Start of The input

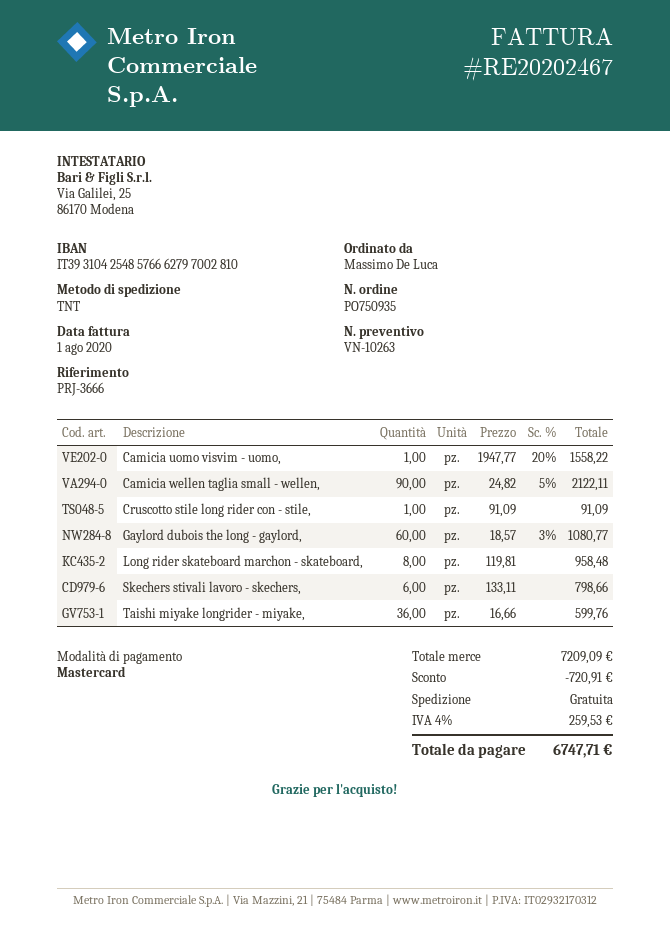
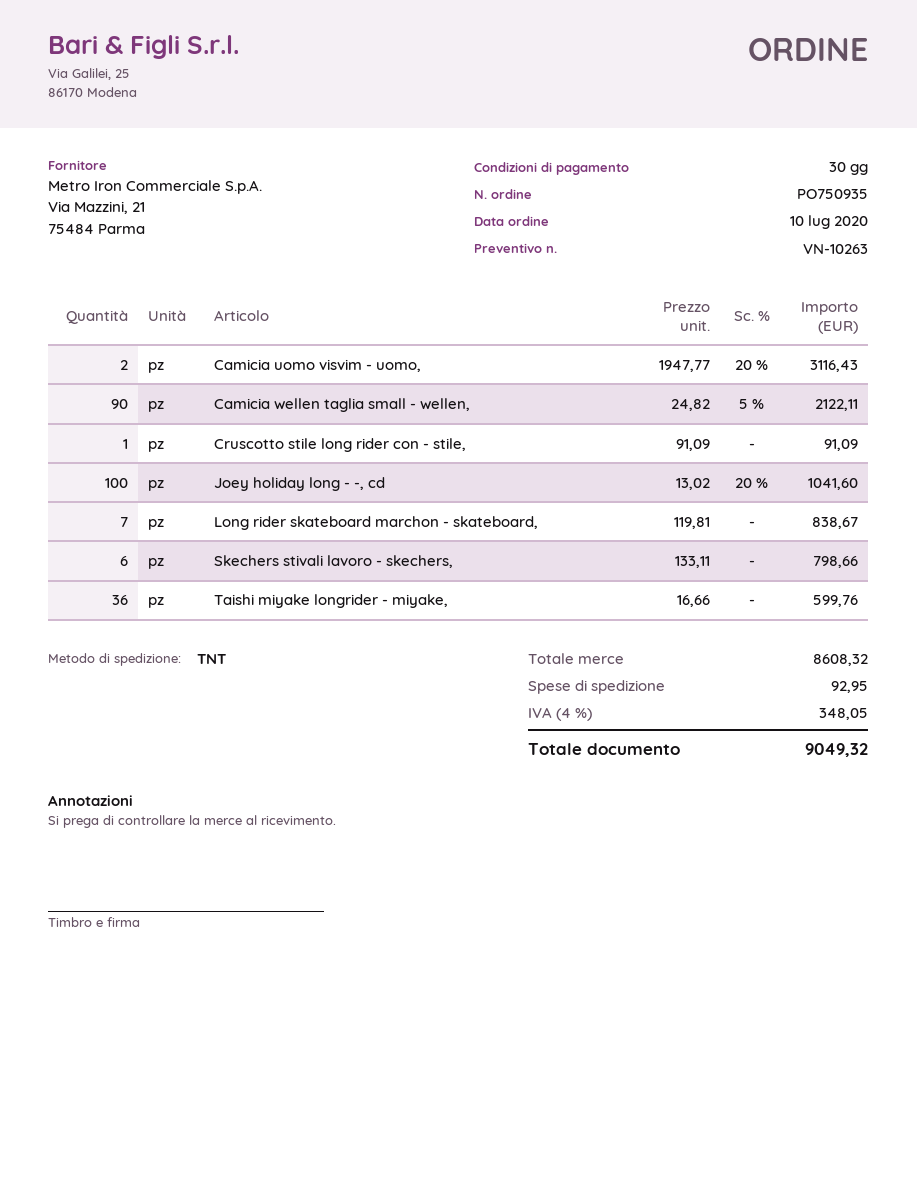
Camicia uomo visvim - uomo,: 1 x 1947.77 - 20% = 1558.22 -> 2 x 1947.77 - 20% = 3116.43
Gaylord dubois the long - gaylord,: 60 x 18.57 - 3% = 1080.77 -> none
Long rider skateboard marchon - skateboard,: 8 x 119.81 = 958.48 -> 7 x 119.81 = 838.67
Joey holiday long - -, cd: none -> 100 x 13.02 - 20% = 1041.60
subtotal: 7209.09 -> 8608.32
discount: 720.91 -> none
shipping: 0.00 -> 92.95
tax: 4% = 259.53 -> 4% = 348.05
total: 6747.71 -> 9049.32

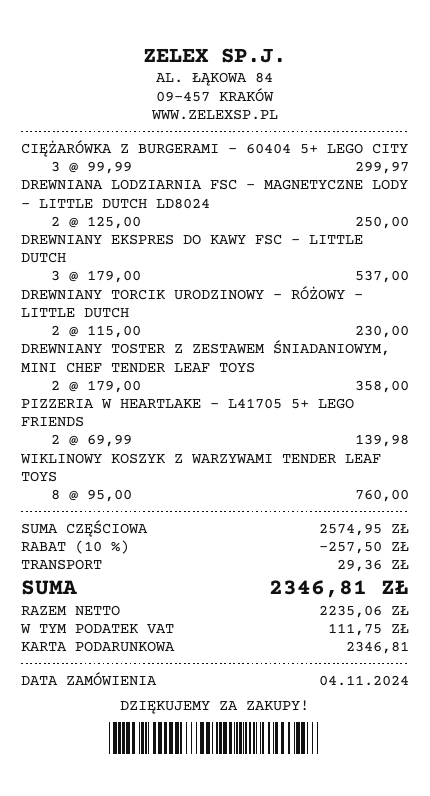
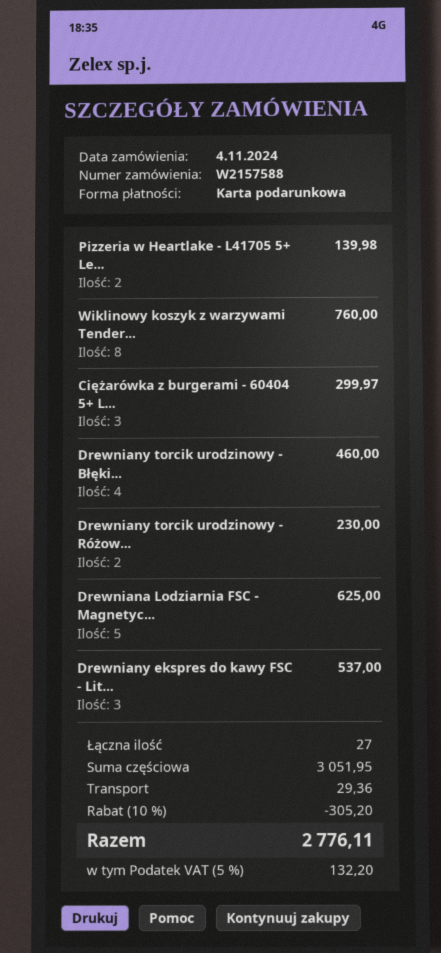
DREWNIANA LODZIARNIA FSC - MAGNETYCZNE LODY - LITTLE DUTCH LD8024: 2 for 250.00 -> 5 for 625.00
DREWNIANY TOSTER Z ZESTAWEM ŚNIADANIOWYM, MINI CHEF TENDER LEAF TOYS: 2 for 358.00 -> none
Drewniany torcik urodzinowy - Błęki...: none -> 4 for 460.00
subtotal: 2574.95 -> 3051.95
discount: 10% = 257.50 -> 10% = 305.20
tax: 111.75 -> 132.20
total: 2346.81 -> 2776.11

End of The input

Your assignment:
Find each line holding the string "none" in the listing above, then copy it.

Final answer:
Gaylord dubois the long - gaylord,: 60 x 18.57 - 3% = 1080.77 -> none
Joey holiday long - -, cd: none -> 100 x 13.02 - 20% = 1041.60
discount: 720.91 -> none
DREWNIANY TOSTER Z ZESTAWEM ŚNIADANIOWYM, MINI CHEF TENDER LEAF TOYS: 2 for 358.00 -> none
Drewniany torcik urodzinowy - Błęki...: none -> 4 for 460.00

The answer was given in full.